Multilingual sentiment analysis of English, German, French and Italian texts. The machine learning model tries to predict whether the sentiment of a text is positive or negative.

The download includes the software and support via our ticket system.


The machine learning model was implemented with Keras and trained with 50’000 english, 30’000 german, 50’000 french and 30’000 italian film reviews. The models are tested with TensorFlow as backend.


The measured accuracy of the predictions is 88.6% for English, 81.3% for German, 84.4% for French and 81.6% for Italian.

The model consists of an embedding layer as input, a hidden layer with 8 LSTM units and an output layer with 1 unit. The maximum length of an input text is 400 words. For the word embedding the pre-trained word vectors of FacebookResearch were used.


The model was trained with film reviews in English, German, French and Italian. We also tested the model at random with product reviews and reader comments in those languages. The results were generally good. However, we recommend testing when using the models in new domains.
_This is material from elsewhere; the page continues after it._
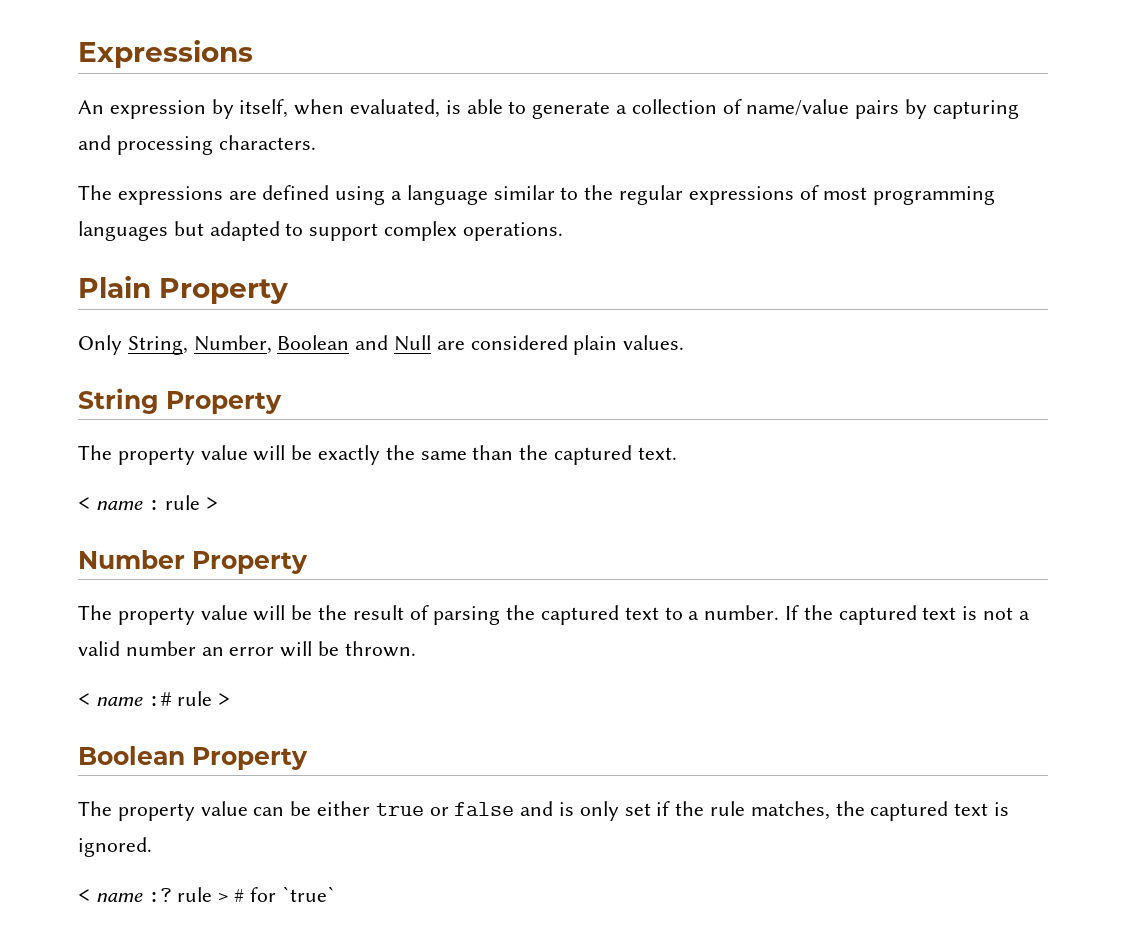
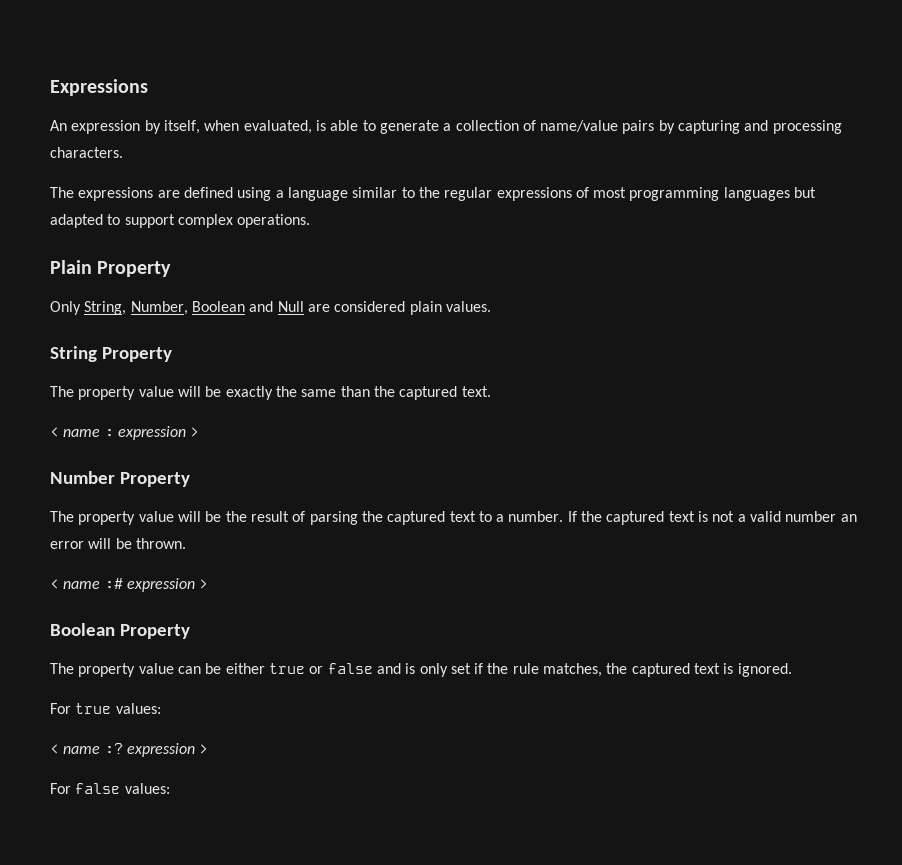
[165,495,201,510] rule -> [117,426,186,440] expression
[177,691,213,706] rule -> [126,578,195,592] expression
(152, 847) none -> [50,703,161,714] // For true values:
[177,886,335,902] rule > # for `true` -> [126,743,209,757] [50,783,170,794] expression > // For false values:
Several texts can be posted to the REST service at once for analysis. You can start the sentiment analysis service to access a Language Detection service. The service then first determines the language of the texts and then passes them on to the corresponding sentiment analysis model

Installation and Usage

For installation and usage of the software refer to the documentation on GitHub.


ipublia/sentiment-analysis is licensed under the

Apache License 2.0

A permissive license whose main conditions require preservation of copyright and license notices. Contributors provide an express grant of patent rights. Licensed works, modifications, and larger works may be distributed under different terms and without source code.

The software is available free of charge and without premium support on Github.